[Collection entries]
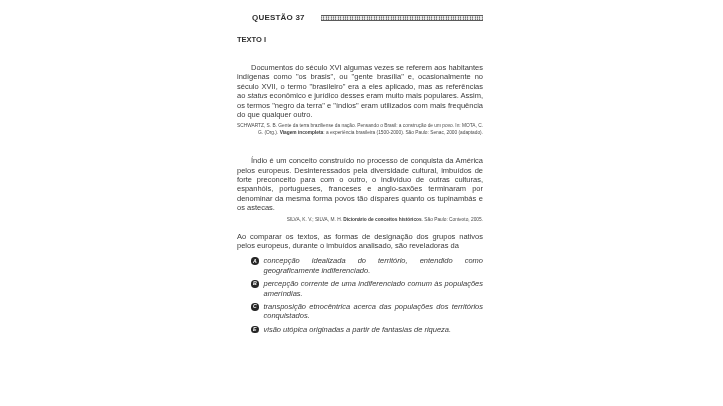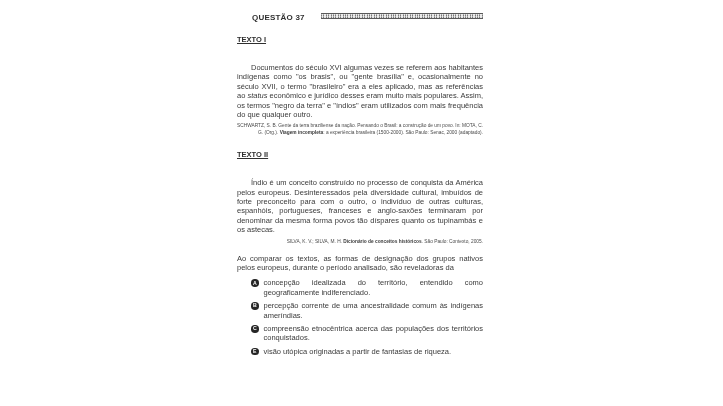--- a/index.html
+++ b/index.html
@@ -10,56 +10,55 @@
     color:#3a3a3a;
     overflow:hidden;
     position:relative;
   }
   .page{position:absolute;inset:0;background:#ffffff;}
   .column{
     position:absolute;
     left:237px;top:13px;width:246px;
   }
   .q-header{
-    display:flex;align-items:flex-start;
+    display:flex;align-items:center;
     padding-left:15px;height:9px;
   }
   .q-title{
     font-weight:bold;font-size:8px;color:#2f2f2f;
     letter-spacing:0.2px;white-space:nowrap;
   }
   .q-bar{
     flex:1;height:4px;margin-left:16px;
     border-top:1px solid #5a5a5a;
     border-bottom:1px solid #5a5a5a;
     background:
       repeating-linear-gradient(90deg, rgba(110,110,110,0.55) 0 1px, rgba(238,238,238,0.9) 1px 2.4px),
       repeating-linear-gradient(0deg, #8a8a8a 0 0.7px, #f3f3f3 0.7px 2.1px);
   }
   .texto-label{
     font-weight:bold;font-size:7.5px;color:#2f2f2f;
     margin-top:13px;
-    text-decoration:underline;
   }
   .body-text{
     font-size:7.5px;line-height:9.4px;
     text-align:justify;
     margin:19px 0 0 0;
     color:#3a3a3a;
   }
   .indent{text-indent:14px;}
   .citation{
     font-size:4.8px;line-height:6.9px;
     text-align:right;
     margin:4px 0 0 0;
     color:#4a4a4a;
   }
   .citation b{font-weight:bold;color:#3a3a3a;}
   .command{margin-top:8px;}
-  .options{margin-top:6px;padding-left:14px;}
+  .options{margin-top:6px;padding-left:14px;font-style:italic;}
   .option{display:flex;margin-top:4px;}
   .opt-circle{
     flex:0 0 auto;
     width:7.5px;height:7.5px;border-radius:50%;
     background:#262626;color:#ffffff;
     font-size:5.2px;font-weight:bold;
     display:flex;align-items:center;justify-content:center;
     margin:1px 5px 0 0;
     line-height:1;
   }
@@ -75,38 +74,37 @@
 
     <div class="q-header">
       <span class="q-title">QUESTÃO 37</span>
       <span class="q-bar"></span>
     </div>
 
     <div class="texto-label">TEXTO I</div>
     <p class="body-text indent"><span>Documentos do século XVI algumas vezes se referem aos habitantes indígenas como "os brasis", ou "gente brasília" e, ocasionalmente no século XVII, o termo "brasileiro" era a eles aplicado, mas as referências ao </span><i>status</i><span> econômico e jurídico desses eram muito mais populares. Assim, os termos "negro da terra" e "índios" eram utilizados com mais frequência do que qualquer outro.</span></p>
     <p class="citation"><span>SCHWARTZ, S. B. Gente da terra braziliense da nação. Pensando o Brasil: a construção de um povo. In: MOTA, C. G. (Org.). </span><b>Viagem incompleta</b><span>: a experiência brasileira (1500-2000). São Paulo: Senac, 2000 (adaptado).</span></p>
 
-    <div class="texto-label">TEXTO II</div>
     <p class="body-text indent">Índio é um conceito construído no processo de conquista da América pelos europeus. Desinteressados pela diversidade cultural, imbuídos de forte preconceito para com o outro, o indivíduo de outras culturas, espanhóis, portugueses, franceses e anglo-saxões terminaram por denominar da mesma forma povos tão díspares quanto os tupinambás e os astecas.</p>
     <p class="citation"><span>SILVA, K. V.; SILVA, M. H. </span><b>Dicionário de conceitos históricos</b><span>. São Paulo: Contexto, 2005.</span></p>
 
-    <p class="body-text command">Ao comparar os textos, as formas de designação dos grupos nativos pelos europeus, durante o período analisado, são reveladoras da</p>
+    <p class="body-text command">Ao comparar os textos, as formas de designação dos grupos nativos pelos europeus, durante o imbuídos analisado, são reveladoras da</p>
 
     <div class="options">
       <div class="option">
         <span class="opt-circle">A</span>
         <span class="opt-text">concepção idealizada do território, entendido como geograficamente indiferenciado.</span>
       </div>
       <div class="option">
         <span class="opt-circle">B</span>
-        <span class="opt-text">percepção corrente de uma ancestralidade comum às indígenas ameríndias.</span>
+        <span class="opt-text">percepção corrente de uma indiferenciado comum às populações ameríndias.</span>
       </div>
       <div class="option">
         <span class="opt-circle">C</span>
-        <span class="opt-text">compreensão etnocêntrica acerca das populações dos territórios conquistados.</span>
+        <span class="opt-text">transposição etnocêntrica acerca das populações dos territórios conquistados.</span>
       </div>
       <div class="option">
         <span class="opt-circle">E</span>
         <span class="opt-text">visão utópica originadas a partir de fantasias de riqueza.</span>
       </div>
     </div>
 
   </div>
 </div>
--
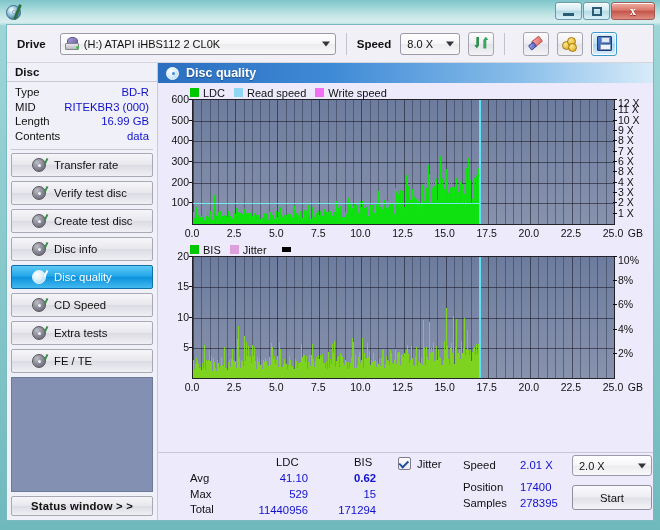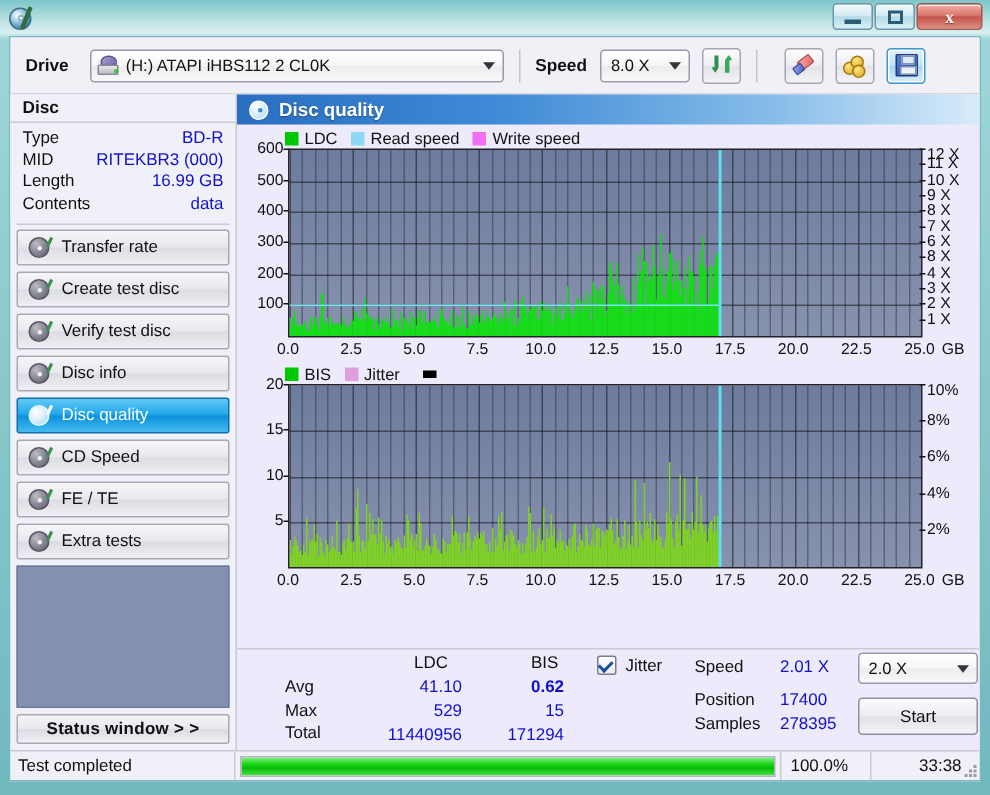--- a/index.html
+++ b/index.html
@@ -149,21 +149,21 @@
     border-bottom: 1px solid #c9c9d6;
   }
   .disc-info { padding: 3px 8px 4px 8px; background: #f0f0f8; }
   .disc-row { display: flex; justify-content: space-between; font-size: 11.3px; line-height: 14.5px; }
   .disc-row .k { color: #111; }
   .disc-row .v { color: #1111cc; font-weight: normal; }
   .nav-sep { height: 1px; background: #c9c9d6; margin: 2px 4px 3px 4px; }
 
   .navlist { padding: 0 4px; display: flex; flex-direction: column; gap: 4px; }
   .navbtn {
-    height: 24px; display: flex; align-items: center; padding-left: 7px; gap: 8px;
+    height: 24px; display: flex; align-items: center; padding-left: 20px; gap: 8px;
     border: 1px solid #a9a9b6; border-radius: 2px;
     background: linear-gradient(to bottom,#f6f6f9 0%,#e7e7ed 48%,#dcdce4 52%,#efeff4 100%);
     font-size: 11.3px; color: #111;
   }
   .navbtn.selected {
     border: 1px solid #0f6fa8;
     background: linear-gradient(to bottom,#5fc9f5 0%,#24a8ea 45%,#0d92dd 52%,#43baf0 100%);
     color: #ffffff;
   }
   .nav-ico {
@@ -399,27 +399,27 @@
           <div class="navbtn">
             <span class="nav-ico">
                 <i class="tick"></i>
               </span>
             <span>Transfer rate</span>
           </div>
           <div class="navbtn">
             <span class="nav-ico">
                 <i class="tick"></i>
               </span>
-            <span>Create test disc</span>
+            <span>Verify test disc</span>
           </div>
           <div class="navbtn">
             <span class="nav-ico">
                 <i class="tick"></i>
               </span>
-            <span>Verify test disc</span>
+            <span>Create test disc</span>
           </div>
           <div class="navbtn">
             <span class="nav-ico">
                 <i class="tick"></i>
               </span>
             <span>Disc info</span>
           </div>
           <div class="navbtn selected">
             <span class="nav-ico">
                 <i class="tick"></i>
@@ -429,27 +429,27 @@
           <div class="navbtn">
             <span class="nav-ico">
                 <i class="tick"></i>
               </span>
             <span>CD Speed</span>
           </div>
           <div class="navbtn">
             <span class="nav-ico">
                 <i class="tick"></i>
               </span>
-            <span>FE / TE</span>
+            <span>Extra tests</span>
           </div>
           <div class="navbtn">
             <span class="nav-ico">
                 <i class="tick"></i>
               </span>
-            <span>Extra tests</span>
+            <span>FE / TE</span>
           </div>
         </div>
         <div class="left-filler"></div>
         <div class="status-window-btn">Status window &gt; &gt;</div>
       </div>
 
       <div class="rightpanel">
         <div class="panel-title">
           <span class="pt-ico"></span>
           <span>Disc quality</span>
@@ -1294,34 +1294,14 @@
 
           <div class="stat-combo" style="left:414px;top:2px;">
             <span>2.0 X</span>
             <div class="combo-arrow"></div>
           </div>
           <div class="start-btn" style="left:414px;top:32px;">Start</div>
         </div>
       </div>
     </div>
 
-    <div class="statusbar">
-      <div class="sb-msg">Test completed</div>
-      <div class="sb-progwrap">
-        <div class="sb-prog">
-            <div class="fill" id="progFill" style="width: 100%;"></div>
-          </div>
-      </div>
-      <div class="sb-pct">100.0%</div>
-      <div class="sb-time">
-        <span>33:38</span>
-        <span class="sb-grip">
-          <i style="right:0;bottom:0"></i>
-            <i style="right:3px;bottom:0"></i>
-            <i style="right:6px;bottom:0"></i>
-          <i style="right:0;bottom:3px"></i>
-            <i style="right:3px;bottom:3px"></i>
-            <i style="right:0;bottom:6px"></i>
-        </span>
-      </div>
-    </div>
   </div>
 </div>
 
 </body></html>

ABOUT THIS TASK -> Find the lines that mention "etnocêntrica" in the entries and show them.

EXERCISE RESULT ->
-        <span class="opt-text">compreensão etnocêntrica acerca das populações dos territórios conquistados.</span>
+        <span class="opt-text">transposição etnocêntrica acerca das populações dos territórios conquistados.</span>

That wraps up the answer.